### DATA FOR THIS TASK

====

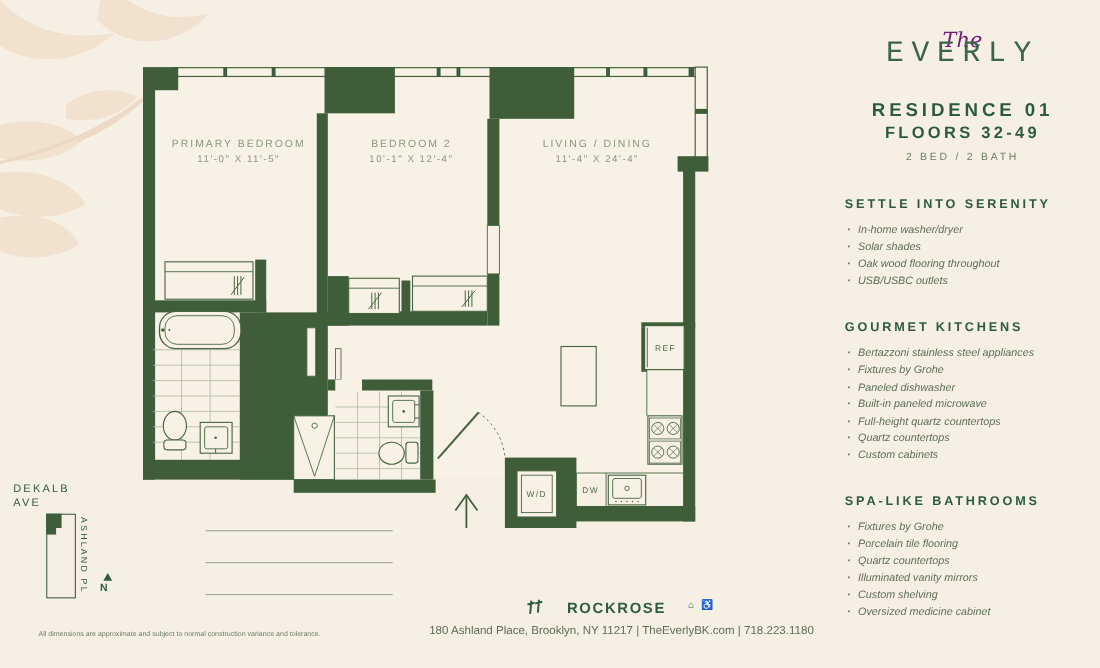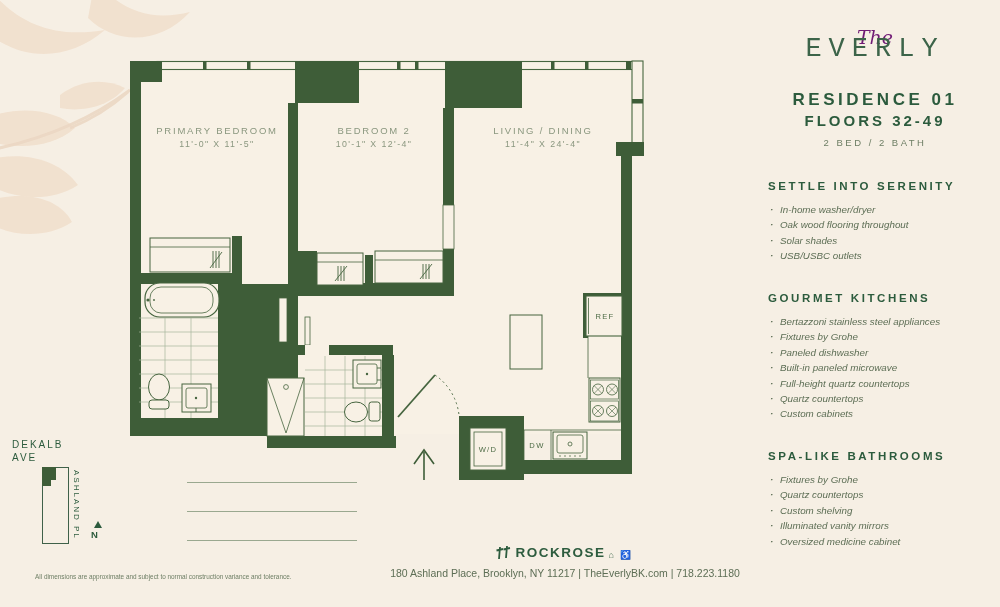--- a/index.html
+++ b/index.html
@@ -282,8 +282,8 @@
     <h3 class="feature-heading">SETTLE INTO SERENITY</h3>
     <ul class="feature-list">
       <li>In-home washer/dryer</li>
+      <li>Solar shades</li>
       <li>Oak wood flooring throughout</li>
-      <li>Solar shades</li>
       <li>USB/USBC outlets</li>
     </ul>
   </div>

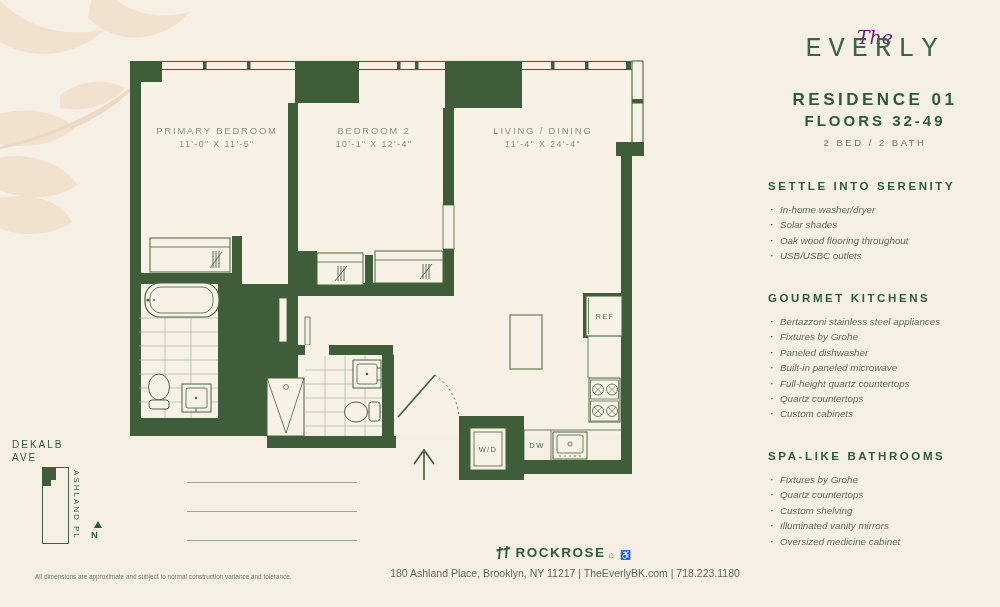--- a/index.html
+++ b/index.html
@@ -305,6 +305,7 @@
     <h3 class="feature-heading">SPA-LIKE BATHROOMS</h3>
     <ul class="feature-list">
       <li>Fixtures by Grohe</li>
+      <li>Porcelain tile flooring</li>
       <li>Quartz countertops</li>
       <li>Custom shelving</li>
       <li>Illuminated vanity mirrors</li>

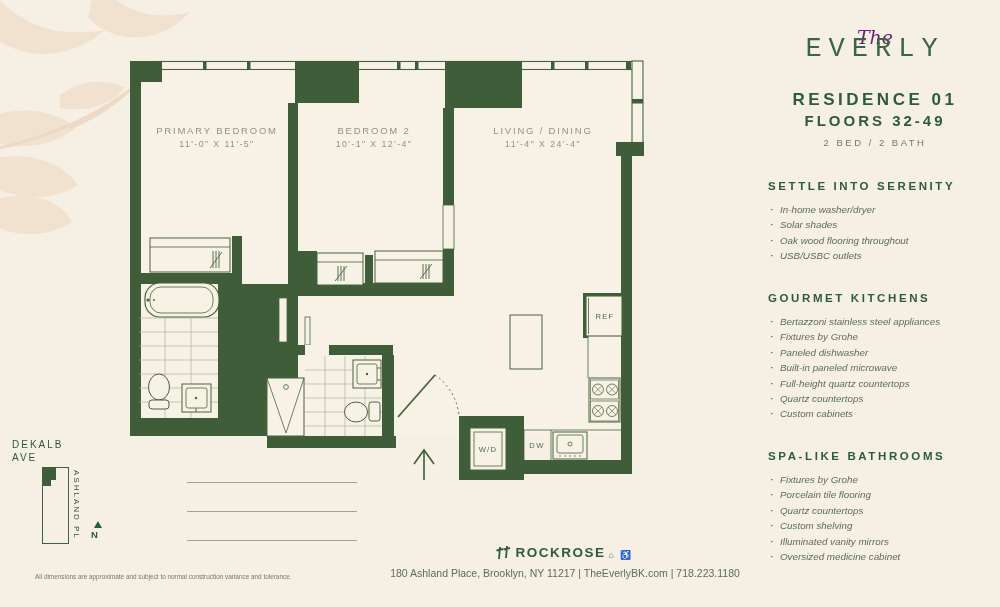--- a/index.html
+++ b/index.html
@@ -307,8 +307,8 @@
       <li>Fixtures by Grohe</li>
       <li>Porcelain tile flooring</li>
       <li>Quartz countertops</li>
+      <li>Illuminated vanity mirrors</li>
       <li>Custom shelving</li>
-      <li>Illuminated vanity mirrors</li>
       <li>Oversized medicine cabinet</li>
     </ul>
   </div>

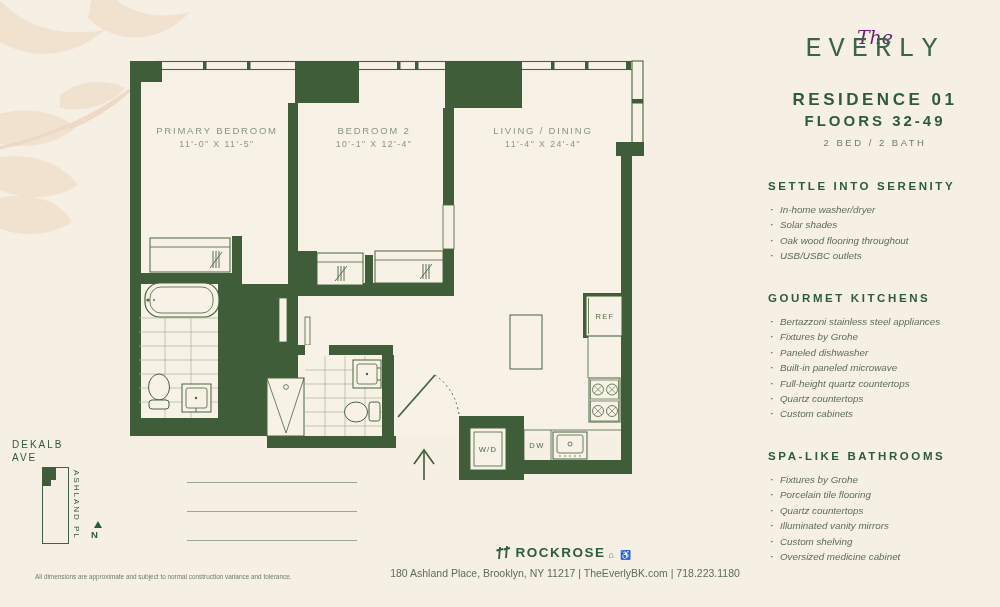--- a/index.html
+++ b/index.html
@@ -25,7 +25,7 @@
   .feature-list li{position:relative;padding-left:12px;font-size:9.8px;color:#5d6e55;line-height:15.4px;}
   .feature-list li::before{content:"·";position:absolute;left:2px;top:0;color:#5d6e55;font-weight:bold;}
   
-  .logo-row{left:380px;top:545px;width:370px;display:flex;align-items:flex-end;justify-content:center;gap:3px;}
+  .logo-row{left:380px;top:545px;width:370px;display:flex;align-items:flex-start;justify-content:center;gap:20px;}
   .logo-name{font-size:13.5px;font-weight:bold;letter-spacing:1.5px;color:#2d5c3e;}
   .logo-icons{font-size:9px;color:#2d5c3e;letter-spacing:2px;}
   .address{left:380px;top:567px;width:370px;text-align:center;font-size:10.5px;color:#5d6e55;}

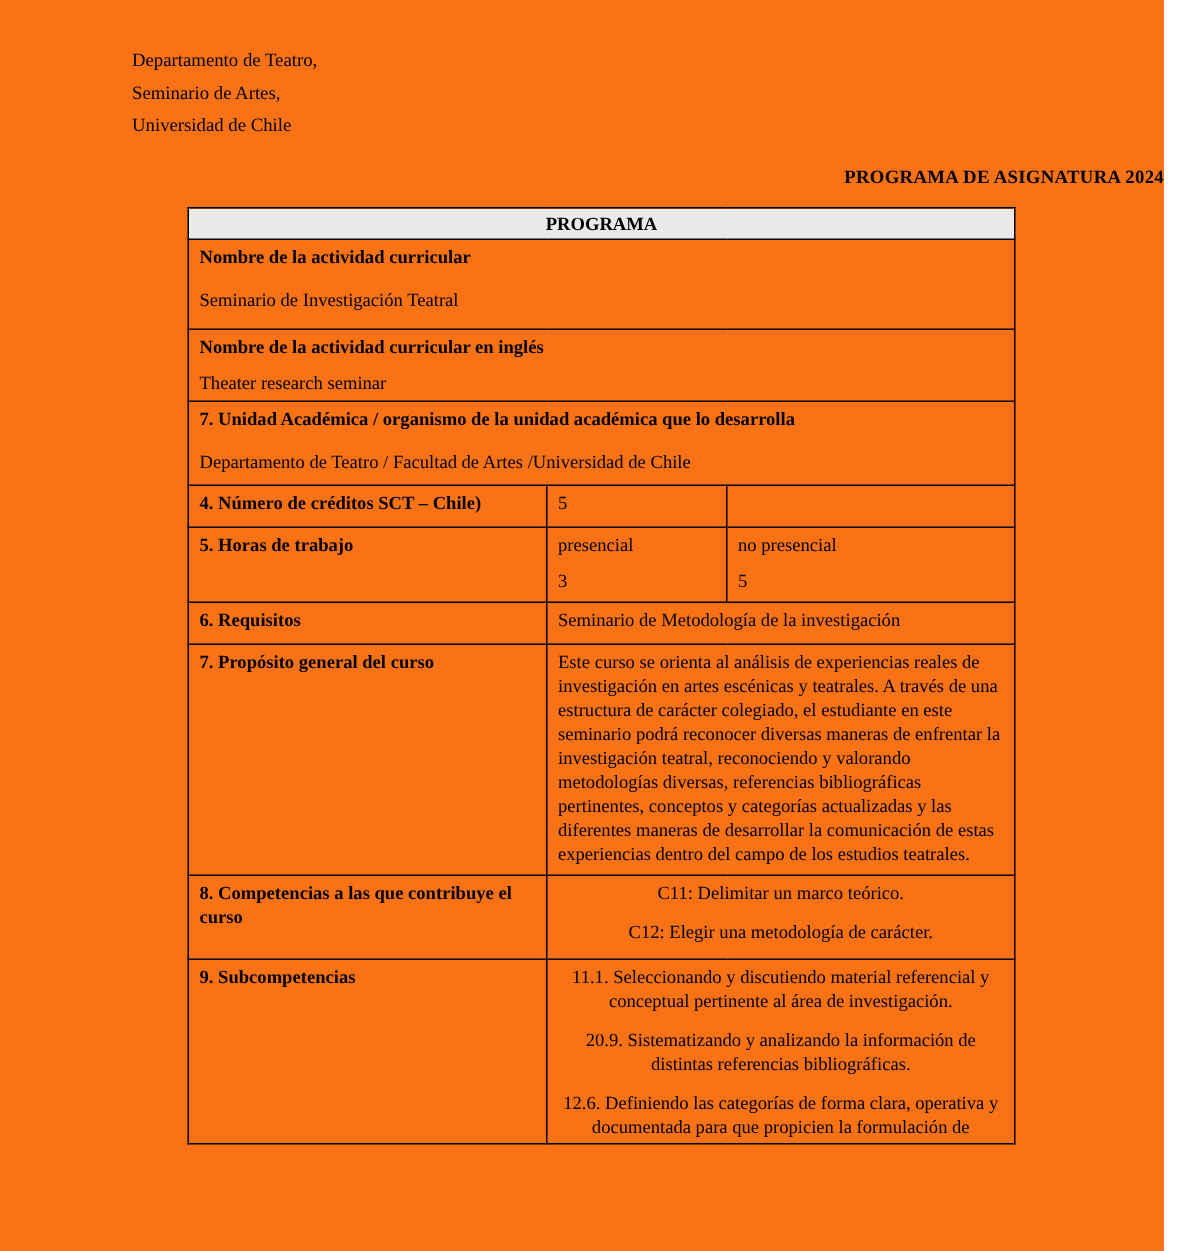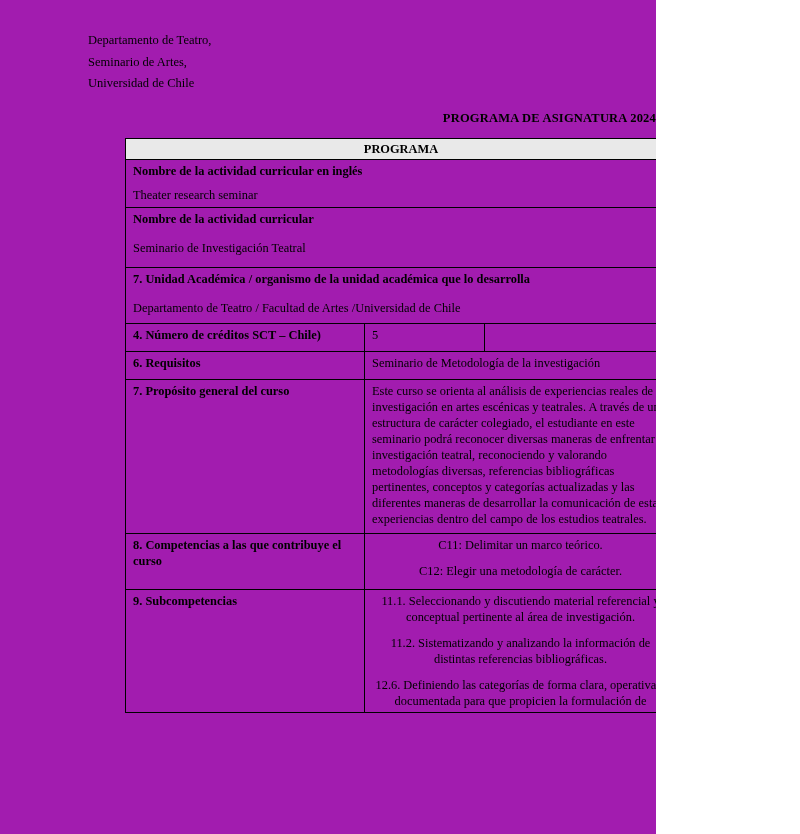--- a/index.html
+++ b/index.html
@@ -12,8 +12,8 @@
   }
   .page {
     position: relative;
-    width: 656px; height: 834px;
-    background: #a21caf;
+    width: 776px; height: 834px;
+    background: #f97316;
     overflow: hidden;
   }
   .letterhead {

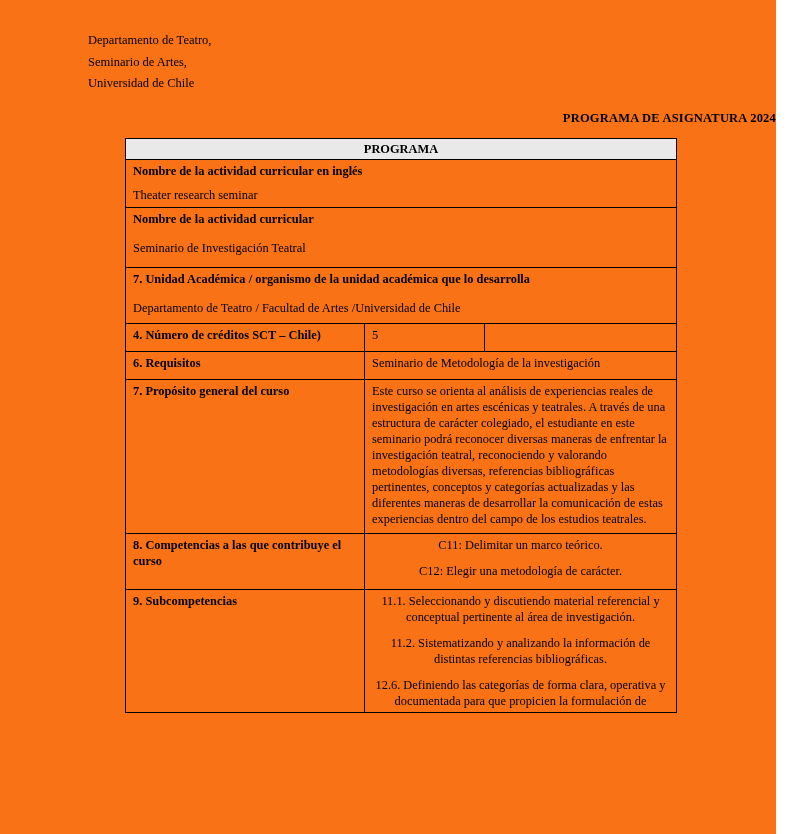--- a/index.html
+++ b/index.html
@@ -86,17 +86,17 @@
       <th colspan="3" class="programa-header">PROGRAMA</th>
     </tr>
 
+    <tr style="height:60px">
+      <td colspan="3">
+        <div class="label para-gap">Nombre de la actividad curricular</div>
+        <div>Seminario de Investigación Teatral</div>
+      </td>
+    </tr>
+
     <tr style="height:48px">
       <td colspan="3">
         <div class="label para-gap8">Nombre de la actividad curricular en inglés</div>
         <div>Theater research seminar</div>
-      </td>
-    </tr>
-
-    <tr style="height:60px">
-      <td colspan="3">
-        <div class="label para-gap">Nombre de la actividad curricular</div>
-        <div>Seminario de Investigación Teatral</div>
       </td>
     </tr>
 

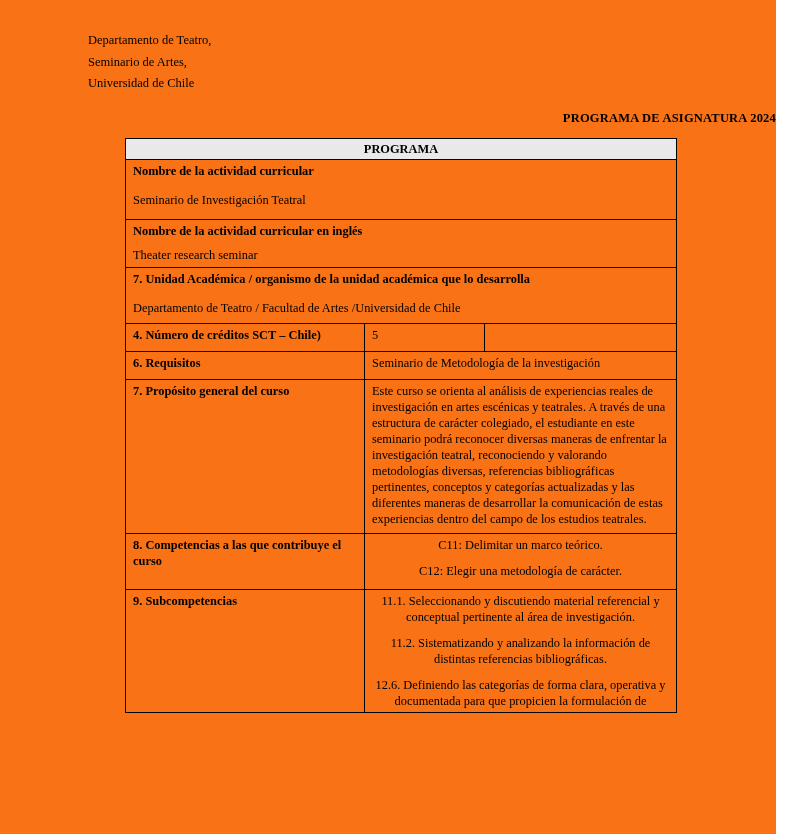--- a/index.html
+++ b/index.html
@@ -113,6 +113,17 @@
       <td></td>
     </tr>
 
+    <tr style="height:50px">
+      <td class="label">5. Horas de trabajo</td>
+      <td class="center">
+        <div class="para-gap8">presencial</div>
+        <div>3</div>
+      </td>
+      <td class="center">
+        <div class="para-gap8">no presencial</div>
+        <div>5</div>
+      </td>
+    </tr>
 
     <tr style="height:28px">
       <td class="label">6. Requisitos</td>

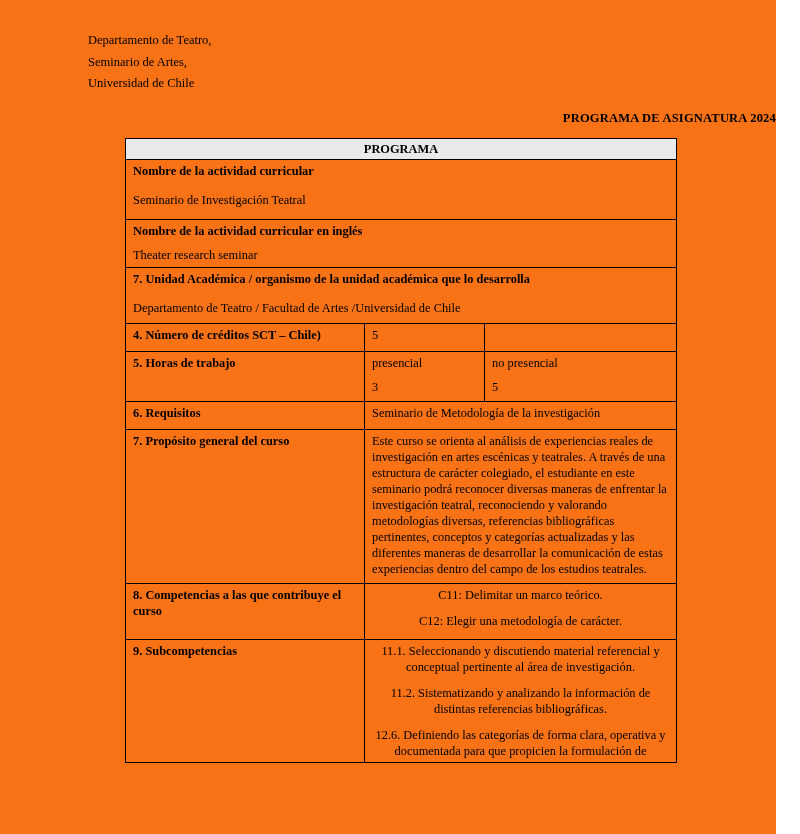--- a/index.html
+++ b/index.html
@@ -147,7 +147,7 @@
       <td class="label">9. Subcompetencias</td>
       <td colspan="2">
         <div class="value-par">11.1. Seleccionando y discutiendo material referencial y conceptual pertinente al área de investigación.</div>
-        <div class="value-par">11.2. Sistematizando y analizando la información de distintas referencias bibliográficas.</div>
+        <div class="value-par">20.9. Sistematizando y analizando la información de distintas referencias bibliográficas.</div>
         <div class="value-par">12.6. Definiendo las categorías de forma clara, operativa y documentada para que propicien la formulación de</div>
       </td>
     </tr>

====

### WORK ITEM
Pictures stay out; everything else in the entries is copied exactly.

### WORKED SOLUTION
--- a/index.html
+++ b/index.html
@@ -282,8 +282,8 @@
     <h3 class="feature-heading">SETTLE INTO SERENITY</h3>
     <ul class="feature-list">
       <li>In-home washer/dryer</li>
+      <li>Solar shades</li>
       <li>Oak wood flooring throughout</li>
-      <li>Solar shades</li>
       <li>USB/USBC outlets</li>
     </ul>
   </div>

--- a/index.html
+++ b/index.html
@@ -305,6 +305,7 @@
     <h3 class="feature-heading">SPA-LIKE BATHROOMS</h3>
     <ul class="feature-list">
       <li>Fixtures by Grohe</li>
+      <li>Porcelain tile flooring</li>
       <li>Quartz countertops</li>
       <li>Custom shelving</li>
       <li>Illuminated vanity mirrors</li>

--- a/index.html
+++ b/index.html
@@ -307,8 +307,8 @@
       <li>Fixtures by Grohe</li>
       <li>Porcelain tile flooring</li>
       <li>Quartz countertops</li>
+      <li>Illuminated vanity mirrors</li>
       <li>Custom shelving</li>
-      <li>Illuminated vanity mirrors</li>
       <li>Oversized medicine cabinet</li>
     </ul>
   </div>

--- a/index.html
+++ b/index.html
@@ -25,7 +25,7 @@
   .feature-list li{position:relative;padding-left:12px;font-size:9.8px;color:#5d6e55;line-height:15.4px;}
   .feature-list li::before{content:"·";position:absolute;left:2px;top:0;color:#5d6e55;font-weight:bold;}
   
-  .logo-row{left:380px;top:545px;width:370px;display:flex;align-items:flex-end;justify-content:center;gap:3px;}
+  .logo-row{left:380px;top:545px;width:370px;display:flex;align-items:flex-start;justify-content:center;gap:20px;}
   .logo-name{font-size:13.5px;font-weight:bold;letter-spacing:1.5px;color:#2d5c3e;}
   .logo-icons{font-size:9px;color:#2d5c3e;letter-spacing:2px;}
   .address{left:380px;top:567px;width:370px;text-align:center;font-size:10.5px;color:#5d6e55;}

--- a/index.html
+++ b/index.html
@@ -12,8 +12,8 @@
   }
   .page {
     position: relative;
-    width: 656px; height: 834px;
-    background: #a21caf;
+    width: 776px; height: 834px;
+    background: #f97316;
     overflow: hidden;
   }
   .letterhead {

--- a/index.html
+++ b/index.html
@@ -86,17 +86,17 @@
       <th colspan="3" class="programa-header">PROGRAMA</th>
     </tr>
 
+    <tr style="height:60px">
+      <td colspan="3">
+        <div class="label para-gap">Nombre de la actividad curricular</div>
+        <div>Seminario de Investigación Teatral</div>
+      </td>
+    </tr>
+
     <tr style="height:48px">
       <td colspan="3">
         <div class="label para-gap8">Nombre de la actividad curricular en inglés</div>
         <div>Theater research seminar</div>
-      </td>
-    </tr>
-
-    <tr style="height:60px">
-      <td colspan="3">
-        <div class="label para-gap">Nombre de la actividad curricular</div>
-        <div>Seminario de Investigación Teatral</div>
       </td>
     </tr>
 

--- a/index.html
+++ b/index.html
@@ -113,6 +113,17 @@
       <td></td>
     </tr>
 
+    <tr style="height:50px">
+      <td class="label">5. Horas de trabajo</td>
+      <td class="center">
+        <div class="para-gap8">presencial</div>
+        <div>3</div>
+      </td>
+      <td class="center">
+        <div class="para-gap8">no presencial</div>
+        <div>5</div>
+      </td>
+    </tr>
 
     <tr style="height:28px">
       <td class="label">6. Requisitos</td>

--- a/index.html
+++ b/index.html
@@ -147,7 +147,7 @@
       <td class="label">9. Subcompetencias</td>
       <td colspan="2">
         <div class="value-par">11.1. Seleccionando y discutiendo material referencial y conceptual pertinente al área de investigación.</div>
-        <div class="value-par">11.2. Sistematizando y analizando la información de distintas referencias bibliográficas.</div>
+        <div class="value-par">20.9. Sistematizando y analizando la información de distintas referencias bibliográficas.</div>
         <div class="value-par">12.6. Definiendo las categorías de forma clara, operativa y documentada para que propicien la formulación de</div>
       </td>
     </tr>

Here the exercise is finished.